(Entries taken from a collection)
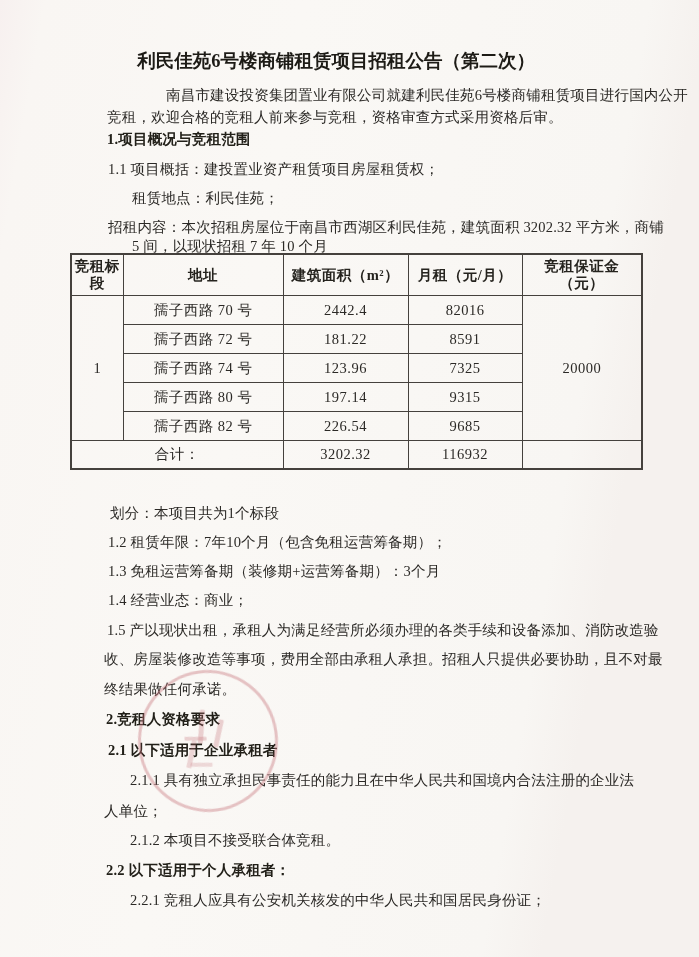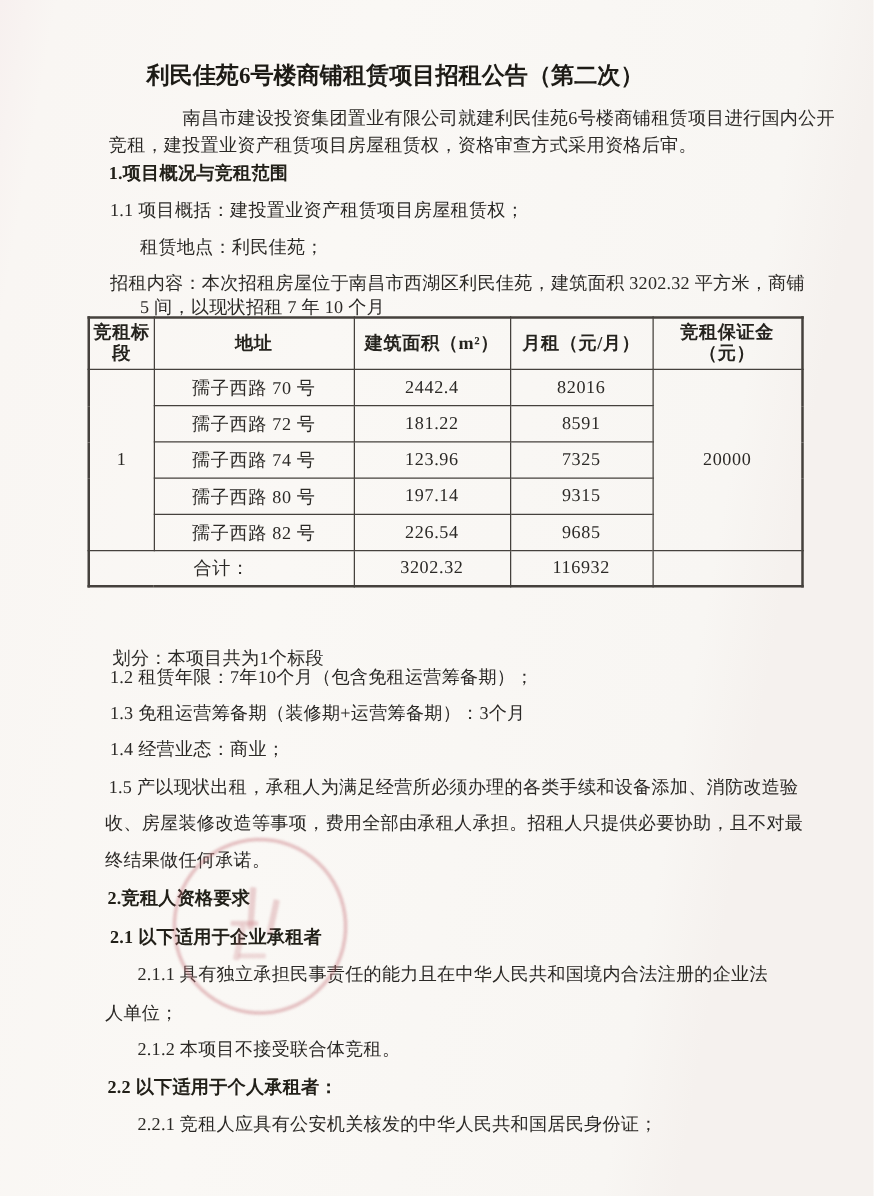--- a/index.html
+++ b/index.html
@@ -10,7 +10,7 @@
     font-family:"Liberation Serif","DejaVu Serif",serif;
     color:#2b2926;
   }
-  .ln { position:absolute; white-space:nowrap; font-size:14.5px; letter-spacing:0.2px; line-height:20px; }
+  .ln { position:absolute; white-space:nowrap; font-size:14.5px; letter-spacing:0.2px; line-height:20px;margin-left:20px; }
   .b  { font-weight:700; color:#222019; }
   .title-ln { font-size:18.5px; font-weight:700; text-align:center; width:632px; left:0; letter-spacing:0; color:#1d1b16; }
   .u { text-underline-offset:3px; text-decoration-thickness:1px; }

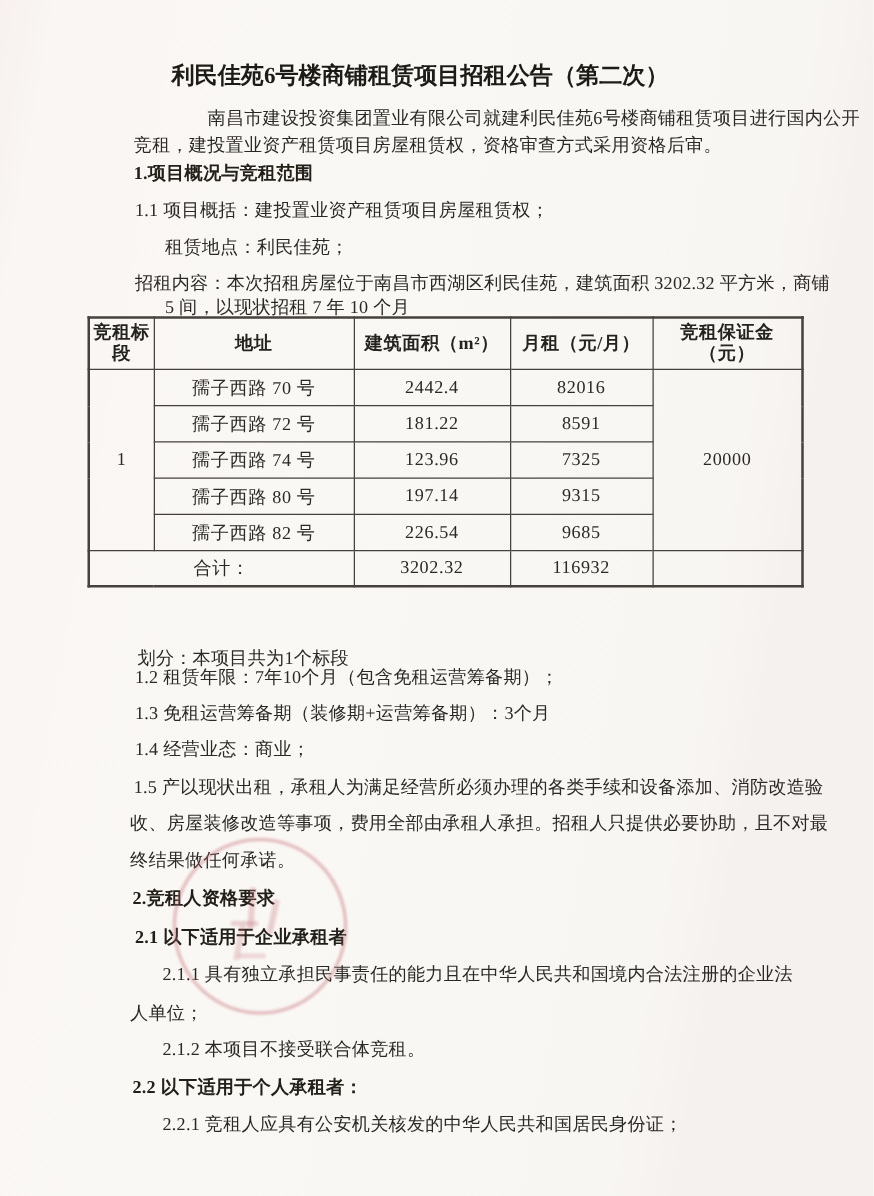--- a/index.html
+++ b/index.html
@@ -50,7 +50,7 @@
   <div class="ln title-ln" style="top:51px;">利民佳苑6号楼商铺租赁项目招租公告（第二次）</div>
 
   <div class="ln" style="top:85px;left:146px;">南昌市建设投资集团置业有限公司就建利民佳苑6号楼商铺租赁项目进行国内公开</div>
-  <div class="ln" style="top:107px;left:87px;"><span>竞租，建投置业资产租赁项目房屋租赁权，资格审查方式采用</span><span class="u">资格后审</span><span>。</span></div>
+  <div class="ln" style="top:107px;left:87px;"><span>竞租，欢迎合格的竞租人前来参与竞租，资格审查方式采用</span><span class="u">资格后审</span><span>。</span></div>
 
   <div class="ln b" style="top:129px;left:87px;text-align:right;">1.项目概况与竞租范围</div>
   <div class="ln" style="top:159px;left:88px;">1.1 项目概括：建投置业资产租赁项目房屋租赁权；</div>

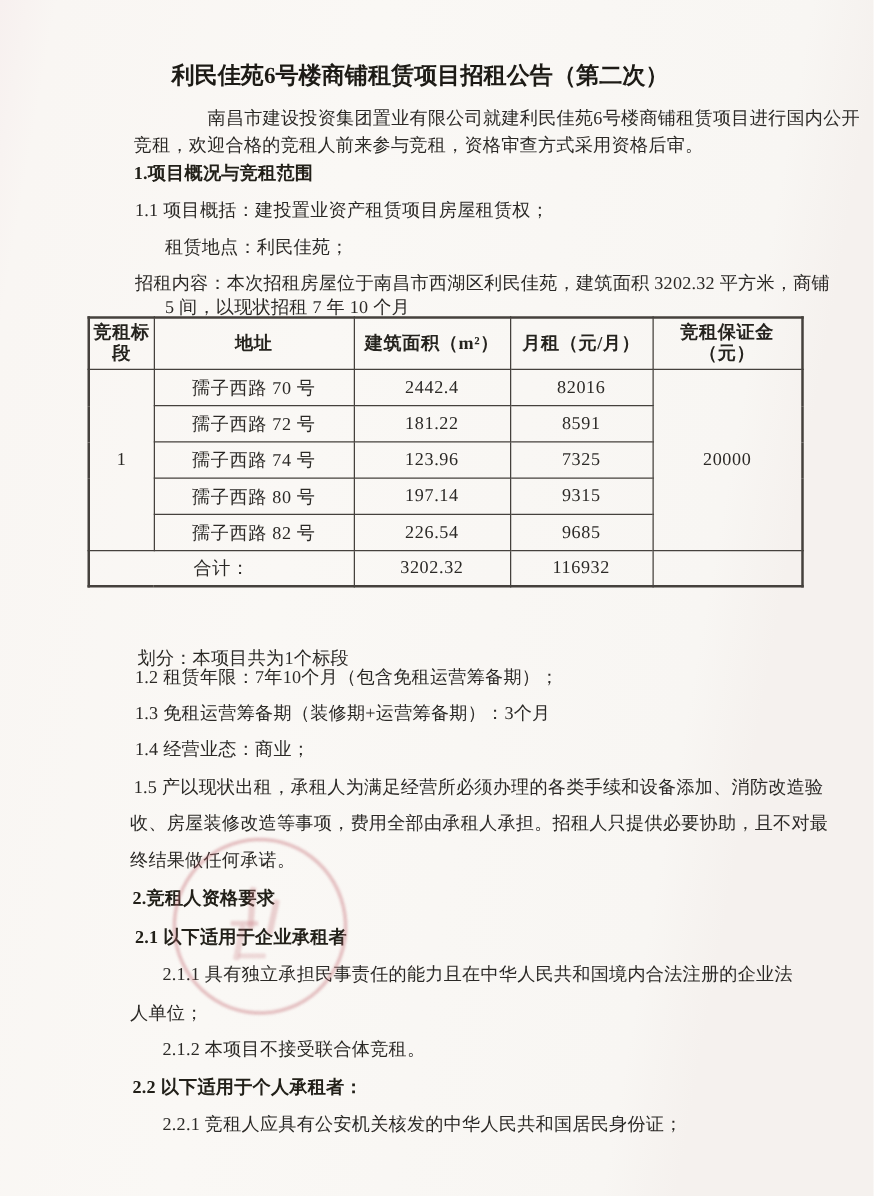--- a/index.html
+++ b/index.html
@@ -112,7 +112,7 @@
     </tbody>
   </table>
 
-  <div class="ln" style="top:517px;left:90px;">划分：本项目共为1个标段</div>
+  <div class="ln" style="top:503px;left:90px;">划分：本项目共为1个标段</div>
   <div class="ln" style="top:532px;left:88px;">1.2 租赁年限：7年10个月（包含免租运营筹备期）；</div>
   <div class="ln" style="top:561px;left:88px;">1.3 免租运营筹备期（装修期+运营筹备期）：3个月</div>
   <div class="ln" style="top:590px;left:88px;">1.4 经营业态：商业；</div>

# [Task details]
Filter the lines above so that only those with the string "absolute" remain, then copy them.

# [Result below]
-  .ln { position:absolute; white-space:nowrap; font-size:14.5px; letter-spacing:0.2px; line-height:20px; }
+  .ln { position:absolute; white-space:nowrap; font-size:14.5px; letter-spacing:0.2px; line-height:20px;margin-left:20px; }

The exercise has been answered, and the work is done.